*** Entries provided ***

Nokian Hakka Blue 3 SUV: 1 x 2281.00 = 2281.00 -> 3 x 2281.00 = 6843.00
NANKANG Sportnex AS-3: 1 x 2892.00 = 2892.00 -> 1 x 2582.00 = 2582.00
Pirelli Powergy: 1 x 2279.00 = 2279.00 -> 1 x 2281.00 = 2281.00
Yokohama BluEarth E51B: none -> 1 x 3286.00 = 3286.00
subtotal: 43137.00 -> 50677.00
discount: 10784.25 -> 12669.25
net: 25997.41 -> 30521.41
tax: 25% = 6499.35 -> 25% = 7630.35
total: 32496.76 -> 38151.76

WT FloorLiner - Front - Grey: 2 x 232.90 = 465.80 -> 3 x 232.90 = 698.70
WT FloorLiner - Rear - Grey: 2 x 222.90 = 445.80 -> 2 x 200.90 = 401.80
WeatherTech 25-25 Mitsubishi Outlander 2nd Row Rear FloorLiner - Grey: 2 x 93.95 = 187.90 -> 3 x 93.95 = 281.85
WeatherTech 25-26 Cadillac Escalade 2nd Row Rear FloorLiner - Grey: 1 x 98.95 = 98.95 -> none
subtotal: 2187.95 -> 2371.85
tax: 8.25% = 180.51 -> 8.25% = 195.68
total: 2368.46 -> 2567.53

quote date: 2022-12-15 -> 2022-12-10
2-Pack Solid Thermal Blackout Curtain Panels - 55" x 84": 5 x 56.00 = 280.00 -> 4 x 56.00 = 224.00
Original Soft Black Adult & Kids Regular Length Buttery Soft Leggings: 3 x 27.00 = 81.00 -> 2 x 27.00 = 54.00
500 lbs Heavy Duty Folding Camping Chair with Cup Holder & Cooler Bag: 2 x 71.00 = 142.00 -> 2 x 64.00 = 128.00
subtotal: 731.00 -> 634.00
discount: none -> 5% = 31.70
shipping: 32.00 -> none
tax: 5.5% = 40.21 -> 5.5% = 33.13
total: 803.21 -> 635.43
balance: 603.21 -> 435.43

*** End of Entries provided ***

#### [What you need to do]
Every record above is to be copied exactly.

#### [Task solution]
Nokian Hakka Blue 3 SUV: 1 x 2281.00 = 2281.00 -> 3 x 2281.00 = 6843.00
NANKANG Sportnex AS-3: 1 x 2892.00 = 2892.00 -> 1 x 2582.00 = 2582.00
Pirelli Powergy: 1 x 2279.00 = 2279.00 -> 1 x 2281.00 = 2281.00
Yokohama BluEarth E51B: none -> 1 x 3286.00 = 3286.00
subtotal: 43137.00 -> 50677.00
discount: 10784.25 -> 12669.25
net: 25997.41 -> 30521.41
tax: 25% = 6499.35 -> 25% = 7630.35
total: 32496.76 -> 38151.76

WT FloorLiner - Front - Grey: 2 x 232.90 = 465.80 -> 3 x 232.90 = 698.70
WT FloorLiner - Rear - Grey: 2 x 222.90 = 445.80 -> 2 x 200.90 = 401.80
WeatherTech 25-25 Mitsubishi Outlander 2nd Row Rear FloorLiner - Grey: 2 x 93.95 = 187.90 -> 3 x 93.95 = 281.85
WeatherTech 25-26 Cadillac Escalade 2nd Row Rear FloorLiner - Grey: 1 x 98.95 = 98.95 -> none
subtotal: 2187.95 -> 2371.85
tax: 8.25% = 180.51 -> 8.25% = 195.68
total: 2368.46 -> 2567.53

quote date: 2022-12-15 -> 2022-12-10
2-Pack Solid Thermal Blackout Curtain Panels - 55" x 84": 5 x 56.00 = 280.00 -> 4 x 56.00 = 224.00
Original Soft Black Adult & Kids Regular Length Buttery Soft Leggings: 3 x 27.00 = 81.00 -> 2 x 27.00 = 54.00
500 lbs Heavy Duty Folding Camping Chair with Cup Holder & Cooler Bag: 2 x 71.00 = 142.00 -> 2 x 64.00 = 128.00
subtotal: 731.00 -> 634.00
discount: none -> 5% = 31.70
shipping: 32.00 -> none
tax: 5.5% = 40.21 -> 5.5% = 33.13
total: 803.21 -> 635.43
balance: 603.21 -> 435.43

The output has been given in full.